(Dataset excerpts)
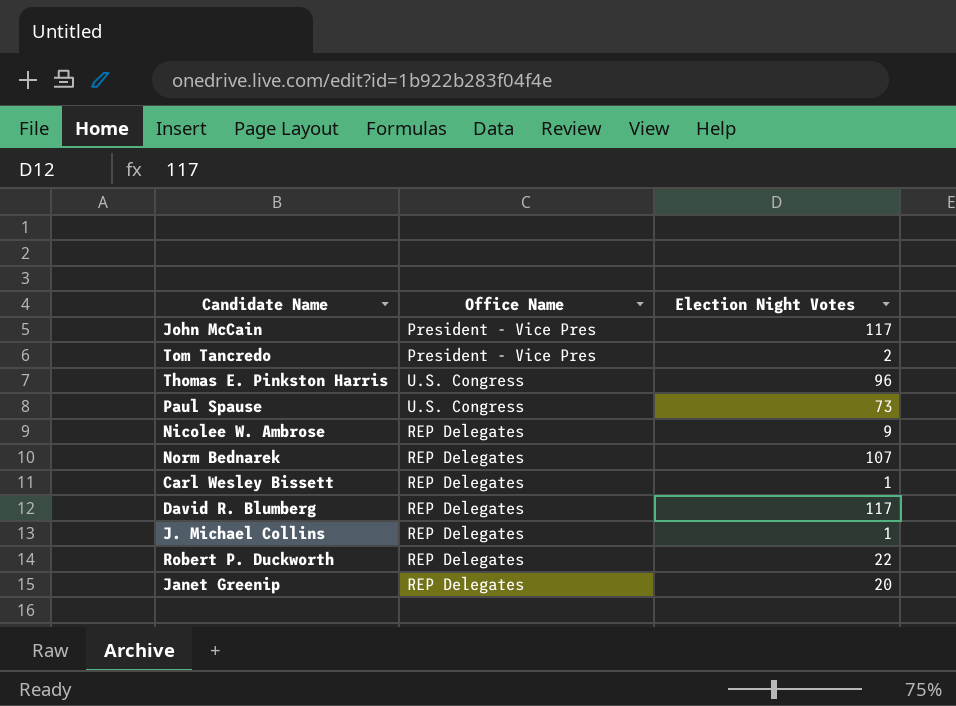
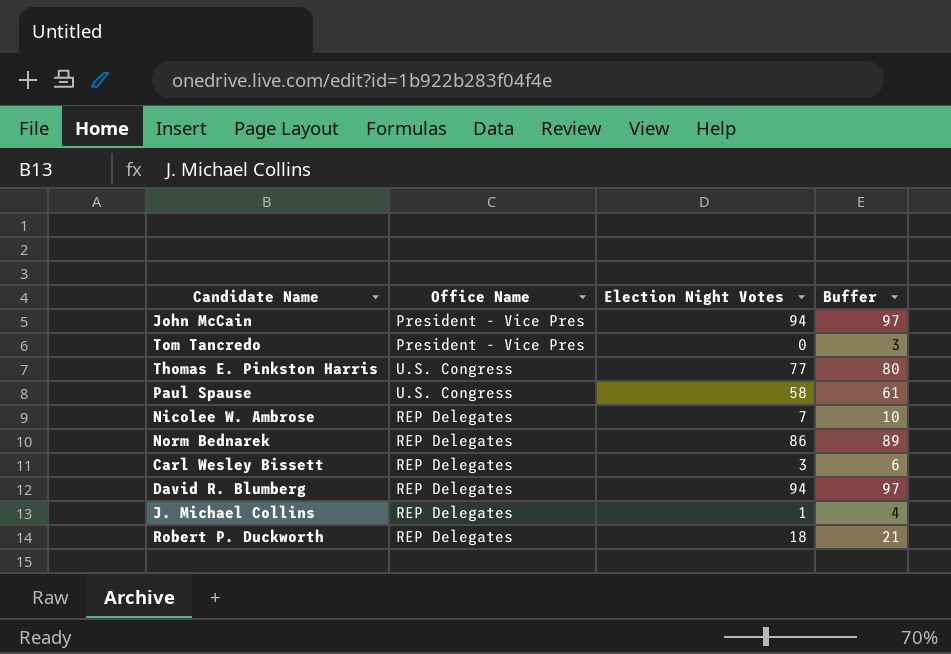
column Buffer | formula: none -> [Election Night Votes] + 3
row Janet Greenip: REP Delegates | 20 -> none
John McCain | Election Night Votes: 117 -> 94
Tom Tancredo | Election Night Votes: 2 -> 0
Thomas E. Pinkston Harris | Election Night Votes: 96 -> 77
Paul Spause | Election Night Votes: 73 -> 58
Nicolee W. Ambrose | Election Night Votes: 9 -> 7
Norm Bednarek | Election Night Votes: 107 -> 86
Carl Wesley Bissett | Election Night Votes: 1 -> 3
David R. Blumberg | Election Night Votes: 117 -> 94
Robert P. Duckworth | Election Night Votes: 22 -> 18

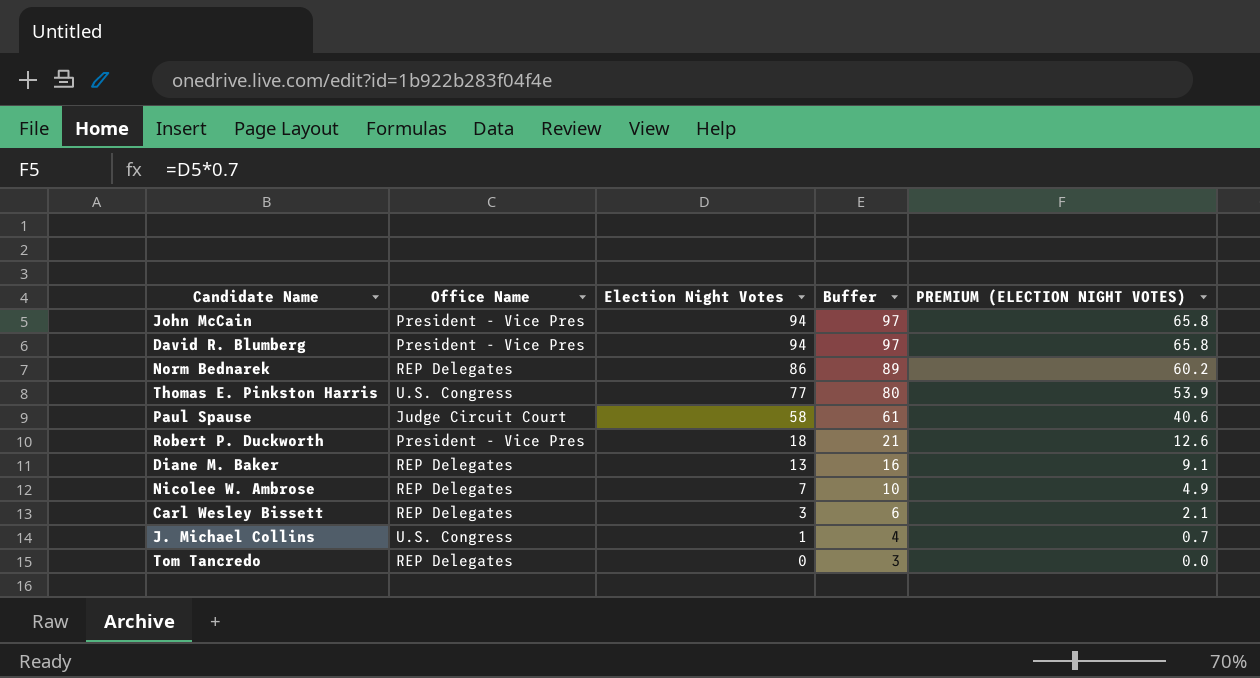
row order: none -> Election Night Votes descending
column PREMIUM (ELECTION NIGHT VOTES) | formula: none -> [Election Night Votes] * 0.7
David R. Blumberg | Office Name: REP Delegates -> President - Vice Pres
Paul Spause | Office Name: U.S. Congress -> Judge Circuit Court
Robert P. Duckworth | Office Name: REP Delegates -> President - Vice Pres
row Diane M. Baker: none -> REP Delegates | 13 | 16 | 9.1
J. Michael Collins | Office Name: REP Delegates -> U.S. Congress
Tom Tancredo | Office Name: President - Vice Pres -> REP Delegates

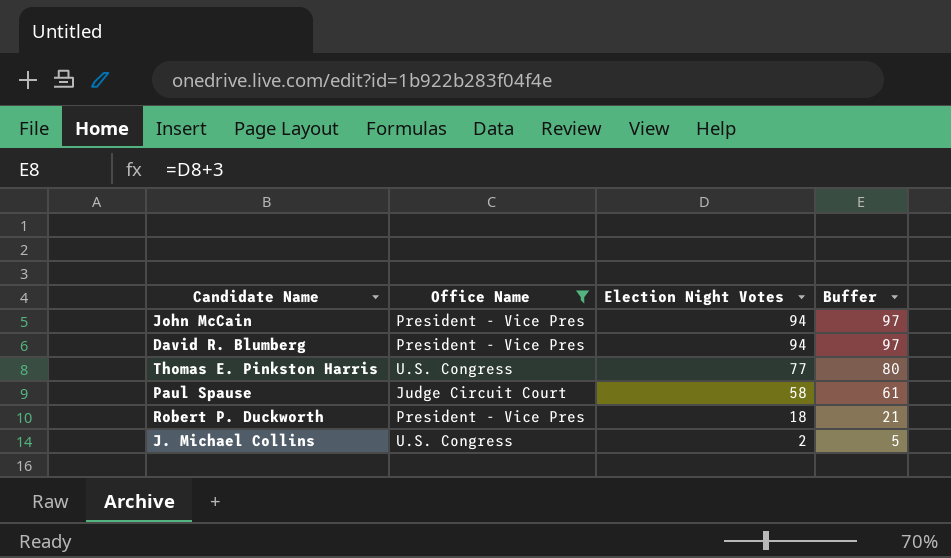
filter: none -> Office Name != REP Delegates
column PREMIUM (ELECTION NIGHT VOTES) | formula: [Election Night Votes] * 0.7 -> none
J. Michael Collins | Election Night Votes: 1 -> 2
J. Michael Collins | Buffer: 4 -> 5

AIM OF THE EXERCISE: Every line above must be printed again exactly, pictures excluded.

ANSWER BOX:
column Buffer | formula: none -> [Election Night Votes] + 3
row Janet Greenip: REP Delegates | 20 -> none
John McCain | Election Night Votes: 117 -> 94
Tom Tancredo | Election Night Votes: 2 -> 0
Thomas E. Pinkston Harris | Election Night Votes: 96 -> 77
Paul Spause | Election Night Votes: 73 -> 58
Nicolee W. Ambrose | Election Night Votes: 9 -> 7
Norm Bednarek | Election Night Votes: 107 -> 86
Carl Wesley Bissett | Election Night Votes: 1 -> 3
David R. Blumberg | Election Night Votes: 117 -> 94
Robert P. Duckworth | Election Night Votes: 22 -> 18

row order: none -> Election Night Votes descending
column PREMIUM (ELECTION NIGHT VOTES) | formula: none -> [Election Night Votes] * 0.7
David R. Blumberg | Office Name: REP Delegates -> President - Vice Pres
Paul Spause | Office Name: U.S. Congress -> Judge Circuit Court
Robert P. Duckworth | Office Name: REP Delegates -> President - Vice Pres
row Diane M. Baker: none -> REP Delegates | 13 | 16 | 9.1
J. Michael Collins | Office Name: REP Delegates -> U.S. Congress
Tom Tancredo | Office Name: President - Vice Pres -> REP Delegates

filter: none -> Office Name != REP Delegates
column PREMIUM (ELECTION NIGHT VOTES) | formula: [Election Night Votes] * 0.7 -> none
J. Michael Collins | Election Night Votes: 1 -> 2
J. Michael Collins | Buffer: 4 -> 5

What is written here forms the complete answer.